- 355 Okunma
- 0 Yorum
- 0 Beğeni
ÖLÜMÜ ÖLDÜRENLER
ÖLÜMÜ ÖLDÜRENLER
Mehmet Emin Ercan, evinin bahçesindeki güvercinleri birer birer eline aldı, sevdi öptü hepsini ayrı ayrı. sonra saldı gök yüzüne uçurdu bir saatten fazla, hayran hayran seyretti. Bu arada içeri girdi ve öğlen namazını kıldı. Namaz sonrası gelmişlerine, geçmişlerine, tüm ümmeti Muhammed’e dua etti. Tekrar dışarı çıktı. Yem ekledi sularını değiştirdi, onları kümeslerine koydu.Ağacın dibindeki muslukta elini yüzünü yıkadı, havlusunu getiren çalışanına teşekkür etti. Bu sırada telefonu çaldı, çalışanı telefonu getirdi. ’Kimmiş?’ diye sordu. ’Orçun Bey yazıyor efendim,’ dedi. ’Orçun Bey mi? Ne işi olur artık benimle? Hayırdır? Ver bakalım ne diyormuş?’ dedi ve telefonu açtı.
Orçun Bey, ’Selamün aleyküm Hafız. Neler yapıyorsun?’
Mehmet Emin Ercan, ’Aleyküm selam Başkan.’
’Nerelerdesin? Aylardır uğramaz oldun.’
’İş-güç be Başkan. Ne olsun. Hayat bir şekilde devam ediyor.’
’Yarın gel de seninle bir iş görüşelim.’
’Yok be Başkan. Seninle görüşecek işim olmaz artık benim. Bıraktım o işleri. Biliyorsun tövbe ettim. İşlerimle ve güvercinlerimle vakit geçiriyorum. Gayrimeşru ile işim olmaz bu saatten sonra.’
’Ciddi misin Hafız? Şaka yaptığını söyle bana. Ben seni çağıracağım, sen bana olmaz diyeceksin. Şaşırtıyorsun beni. Bırak bu sütten çıkmış ak kaşık ayaklarını yarın gel. Şişli’deki ofisime bekliyorum.’
’Başkasını bul Başkan, ben ciddiyim, gelemem.’
’Hafız, dinle beni, seni şu an bulunduğun yerden aldırıp tıpış tıpış getirtebileceğimi en iyi sen biliyorsun.’
’Biliyorum Başkan, yaparsın.’
’Delirtme lan adamı! Yarın geleceksin dedim.’
’Ben de gelemem dedim Başkan, çevrende onlarca insan var, işlerini onlara yaptır.’
’Dün elimi eteğimi öperken, kapımı açarken, gözlerimin içine bakarken, çantamı taşırken, şimdi namuslu bir vatandaş mı oldun alçak? Getirtme beni oraya. Senin de güvercinlerinin de kafasını koparırım.’

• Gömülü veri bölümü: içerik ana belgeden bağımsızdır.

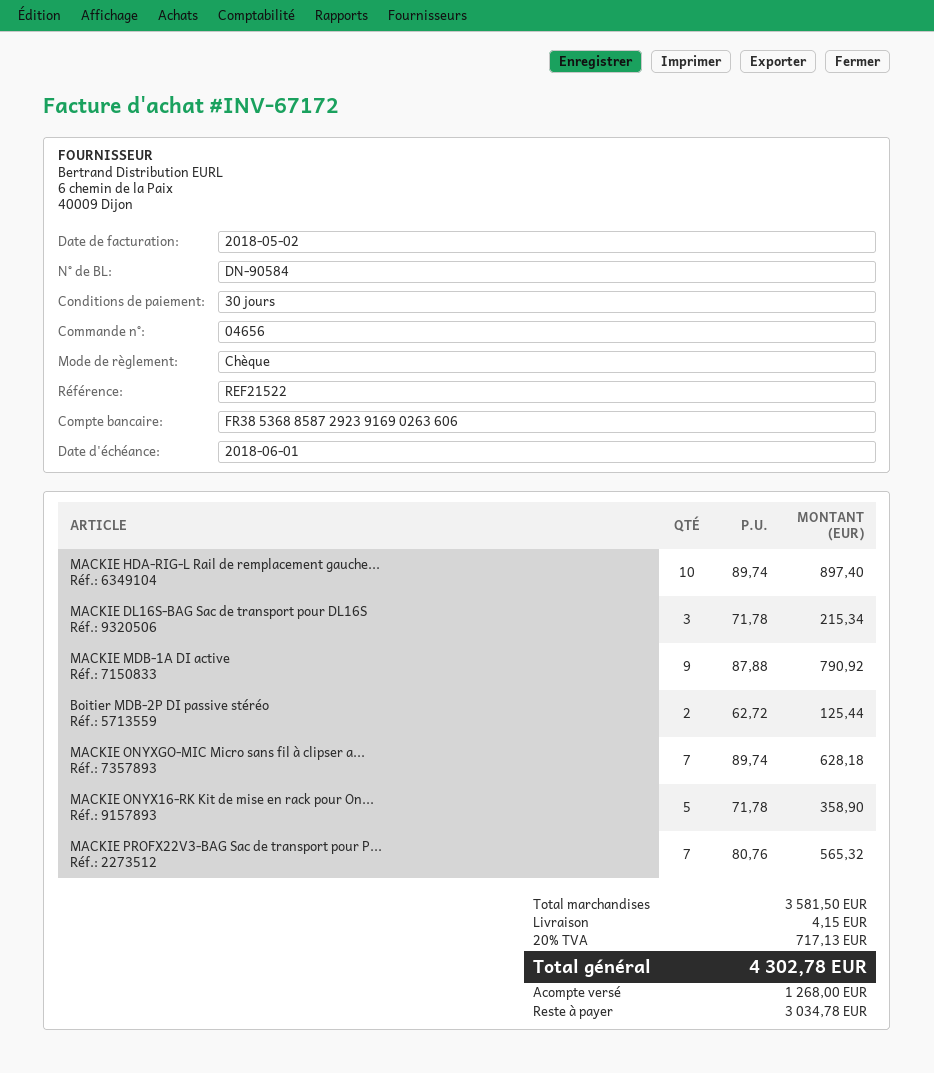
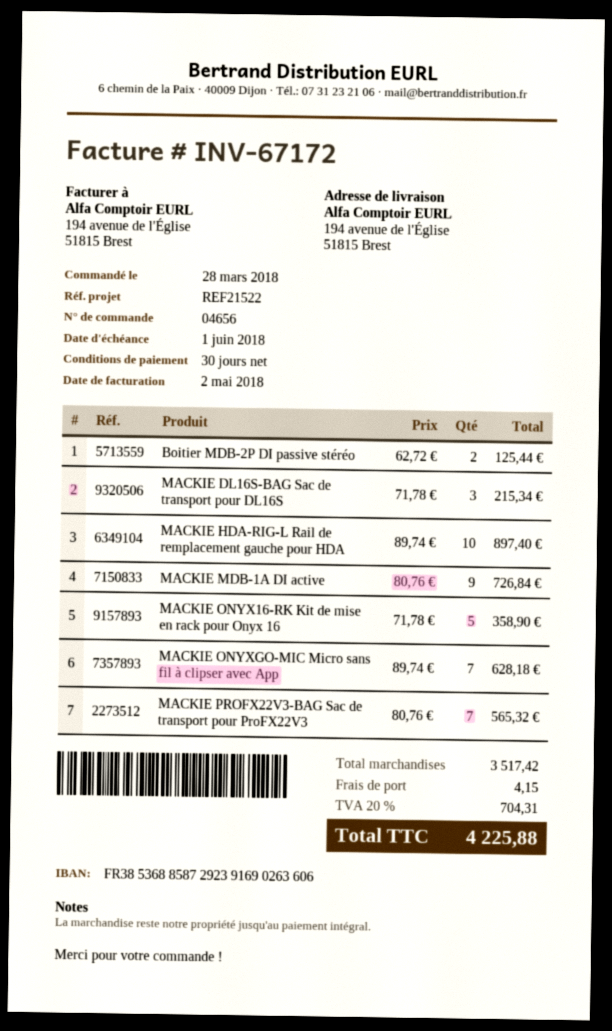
MACKIE MDB-1A DI active: 9 x 87.88 = 790.92 -> 9 x 80.76 = 726.84
subtotal: 3581.50 -> 3517.42
tax: 20% = 717.13 -> 20% = 704.31
total: 4302.78 -> 4225.88

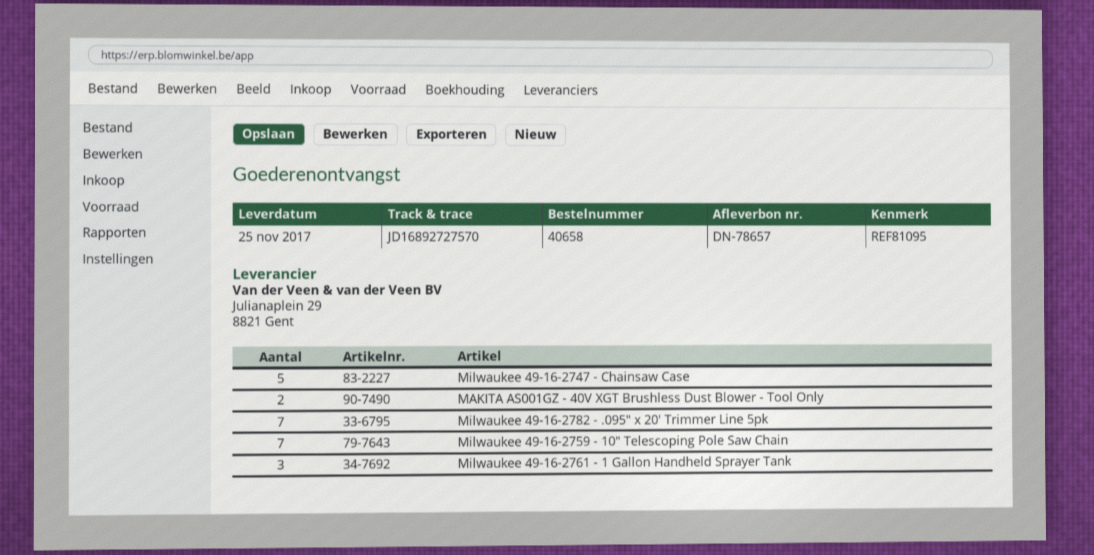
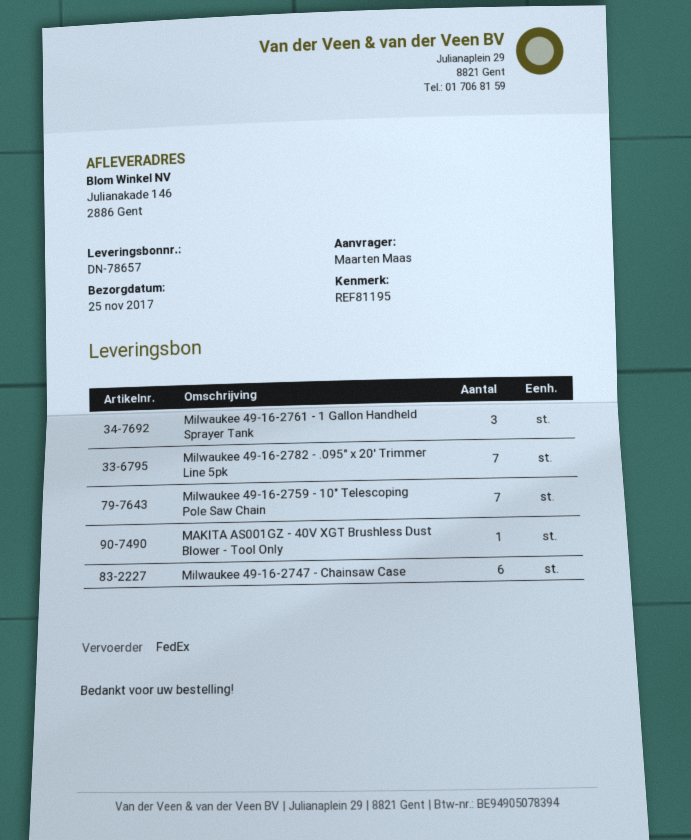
reference: REF81095 -> REF81195
Milwaukee 49-16-2747 - Chainsaw Case: 5 -> 6
MAKITA AS001GZ - 40V XGT Brushless Dust Blower - Tool Only: 2 -> 1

’Güvercinlerimin değil kafasını koparmak, tüyüne zarar verenin kafasına sıkarım. Başkan maşkan demem. Ben de bunu yaparım. Bunu da sen bilirsin değil mi Başkan?’
’Bana bunları söyleme cesaretini nereden alıyorsun Hafız? Dün kapımızda büyüyen köpek, bugün bize saldırıyor. Şuna bak.’
’Abdestimle duruyorum ağzımı bozdurma. Söyleyecek başka bir şeyin yoksa kapatıyorum.’
’Kapat Hafız. Bir daha zaten telefon görüşmemiz olmayacak, yüz yüze görüşeceğim seninle. O zaman bu söylediklerini gözümün içine bakarak söylemeni isteyeceğim.’ dedi ve Orçun Bey telefonu kapattı.
Mehmet Emin Ercan evden çıktı ve lüks otomobiline bindi, iş yerine gitmek üzere yola çıktı. En sevdiği Türkü çalarken ona eşlik ederek ilerledi. ’Sen Sivas’ı Seyret Yar Ben de Seni’ İş yerinin girişinde çapraz ateşe alındı ve otomobilinin dört lastiği birden patlatıldı. Silahlı altı-yedi kişi etrafını sardı. Alelacele otomobilden yaka paça indirdiler ve minibüse bindirdiler.
Minibüsün içinde oturan Orçun Bey ’Evet Hafız, seni dinliyorum. Konuş bakalım. Biraz önce efelenip duruyordun. Şimdi aynı cümleleri kurmanı istiyorum.’ dedi.
’Ben de seni adam sanırdım. aşağılık biriymişsin.’
’Devam et Hafız, seni dinliyorum.’
’Bu kadar adileşebileceğini tahmin etmezdim. Şerefsizsin sen. Başkan bir şey dememi ister misin? Haydi sık kafama. Senin baskın altında uzun ömür yaşamaktansa şerefimle ölürüm adi herif! Senden korkacağımı mı sanıyorsun?’
Orçun Bey artık dinleyemedi, sinirden çenesi titremeye başladı. Belinden silahını çıkardı ve Mehmet Emin Ercan’ın (Hafız’ın) alnının ortasına dayadı, ’Son sözünü söyle Hafız,’ dedi.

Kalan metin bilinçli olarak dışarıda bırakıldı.